» **WHAT YOU NEED TO DO**: Nothing in the data should be left out or altered when it is retyped.

■ ■ ■ ■

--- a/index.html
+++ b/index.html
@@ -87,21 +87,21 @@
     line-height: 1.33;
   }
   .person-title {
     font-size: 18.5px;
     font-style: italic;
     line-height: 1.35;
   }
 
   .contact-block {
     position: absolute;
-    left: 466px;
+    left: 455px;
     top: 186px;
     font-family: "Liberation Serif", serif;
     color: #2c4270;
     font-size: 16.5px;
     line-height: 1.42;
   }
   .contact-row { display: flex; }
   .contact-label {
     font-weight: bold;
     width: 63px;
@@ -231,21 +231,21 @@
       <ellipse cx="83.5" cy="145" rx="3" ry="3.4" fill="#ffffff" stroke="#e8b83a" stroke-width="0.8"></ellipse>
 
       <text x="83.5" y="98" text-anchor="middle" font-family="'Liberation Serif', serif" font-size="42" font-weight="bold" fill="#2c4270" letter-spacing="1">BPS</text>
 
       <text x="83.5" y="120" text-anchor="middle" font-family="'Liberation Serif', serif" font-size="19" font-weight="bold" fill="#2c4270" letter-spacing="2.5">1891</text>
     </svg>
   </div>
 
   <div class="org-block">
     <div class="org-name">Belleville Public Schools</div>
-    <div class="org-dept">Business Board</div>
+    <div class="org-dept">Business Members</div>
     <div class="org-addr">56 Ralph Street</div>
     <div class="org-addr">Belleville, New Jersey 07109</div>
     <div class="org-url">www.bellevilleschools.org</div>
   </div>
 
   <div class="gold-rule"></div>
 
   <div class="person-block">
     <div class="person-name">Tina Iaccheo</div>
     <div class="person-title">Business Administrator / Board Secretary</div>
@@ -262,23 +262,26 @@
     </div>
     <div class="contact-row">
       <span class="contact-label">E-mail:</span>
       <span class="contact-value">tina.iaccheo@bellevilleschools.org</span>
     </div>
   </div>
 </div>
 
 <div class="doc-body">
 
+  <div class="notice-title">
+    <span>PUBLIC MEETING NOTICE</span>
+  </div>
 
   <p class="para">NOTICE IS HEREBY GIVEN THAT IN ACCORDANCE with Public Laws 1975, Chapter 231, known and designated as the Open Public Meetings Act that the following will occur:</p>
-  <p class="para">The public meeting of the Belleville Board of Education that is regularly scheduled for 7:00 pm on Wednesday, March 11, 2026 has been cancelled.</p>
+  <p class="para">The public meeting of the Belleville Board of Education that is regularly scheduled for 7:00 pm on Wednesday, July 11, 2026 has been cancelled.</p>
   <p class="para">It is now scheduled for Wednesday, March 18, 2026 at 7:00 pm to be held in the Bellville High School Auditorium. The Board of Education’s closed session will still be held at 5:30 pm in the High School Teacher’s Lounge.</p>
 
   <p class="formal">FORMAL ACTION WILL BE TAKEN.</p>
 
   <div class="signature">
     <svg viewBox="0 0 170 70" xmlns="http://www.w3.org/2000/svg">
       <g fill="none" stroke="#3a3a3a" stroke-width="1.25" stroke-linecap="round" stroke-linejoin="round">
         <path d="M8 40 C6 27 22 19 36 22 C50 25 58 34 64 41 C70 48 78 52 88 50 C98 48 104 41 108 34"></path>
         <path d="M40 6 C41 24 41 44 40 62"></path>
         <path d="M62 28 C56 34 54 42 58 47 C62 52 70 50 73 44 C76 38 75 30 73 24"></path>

■ ■ ■ ■

» **RESPONSE TO THE TASK**:
--- a/index.html
+++ b/index.html
@@ -87,21 +87,21 @@
     line-height: 1.33;
   }
   .person-title {
     font-size: 18.5px;
     font-style: italic;
     line-height: 1.35;
   }
 
   .contact-block {
     position: absolute;
-    left: 466px;
+    left: 455px;
     top: 186px;
     font-family: "Liberation Serif", serif;
     color: #2c4270;
     font-size: 16.5px;
     line-height: 1.42;
   }
   .contact-row { display: flex; }
   .contact-label {
     font-weight: bold;
     width: 63px;
@@ -231,21 +231,21 @@
       <ellipse cx="83.5" cy="145" rx="3" ry="3.4" fill="#ffffff" stroke="#e8b83a" stroke-width="0.8"></ellipse>
 
       <text x="83.5" y="98" text-anchor="middle" font-family="'Liberation Serif', serif" font-size="42" font-weight="bold" fill="#2c4270" letter-spacing="1">BPS</text>
 
       <text x="83.5" y="120" text-anchor="middle" font-family="'Liberation Serif', serif" font-size="19" font-weight="bold" fill="#2c4270" letter-spacing="2.5">1891</text>
     </svg>
   </div>
 
   <div class="org-block">
     <div class="org-name">Belleville Public Schools</div>
-    <div class="org-dept">Business Board</div>
+    <div class="org-dept">Business Members</div>
     <div class="org-addr">56 Ralph Street</div>
     <div class="org-addr">Belleville, New Jersey 07109</div>
     <div class="org-url">www.bellevilleschools.org</div>
   </div>
 
   <div class="gold-rule"></div>
 
   <div class="person-block">
     <div class="person-name">Tina Iaccheo</div>
     <div class="person-title">Business Administrator / Board Secretary</div>
@@ -262,23 +262,26 @@
     </div>
     <div class="contact-row">
       <span class="contact-label">E-mail:</span>
       <span class="contact-value">tina.iaccheo@bellevilleschools.org</span>
     </div>
   </div>
 </div>
 
 <div class="doc-body">
 
+  <div class="notice-title">
+    <span>PUBLIC MEETING NOTICE</span>
+  </div>
 
   <p class="para">NOTICE IS HEREBY GIVEN THAT IN ACCORDANCE with Public Laws 1975, Chapter 231, known and designated as the Open Public Meetings Act that the following will occur:</p>
-  <p class="para">The public meeting of the Belleville Board of Education that is regularly scheduled for 7:00 pm on Wednesday, March 11, 2026 has been cancelled.</p>
+  <p class="para">The public meeting of the Belleville Board of Education that is regularly scheduled for 7:00 pm on Wednesday, July 11, 2026 has been cancelled.</p>
   <p class="para">It is now scheduled for Wednesday, March 18, 2026 at 7:00 pm to be held in the Bellville High School Auditorium. The Board of Education’s closed session will still be held at 5:30 pm in the High School Teacher’s Lounge.</p>
 
   <p class="formal">FORMAL ACTION WILL BE TAKEN.</p>
 
   <div class="signature">
     <svg viewBox="0 0 170 70" xmlns="http://www.w3.org/2000/svg">
       <g fill="none" stroke="#3a3a3a" stroke-width="1.25" stroke-linecap="round" stroke-linejoin="round">
         <path d="M8 40 C6 27 22 19 36 22 C50 25 58 34 64 41 C70 48 78 52 88 50 C98 48 104 41 108 34"></path>
         <path d="M40 6 C41 24 41 44 40 62"></path>
         <path d="M62 28 C56 34 54 42 58 47 C62 52 70 50 73 44 C76 38 75 30 73 24"></path>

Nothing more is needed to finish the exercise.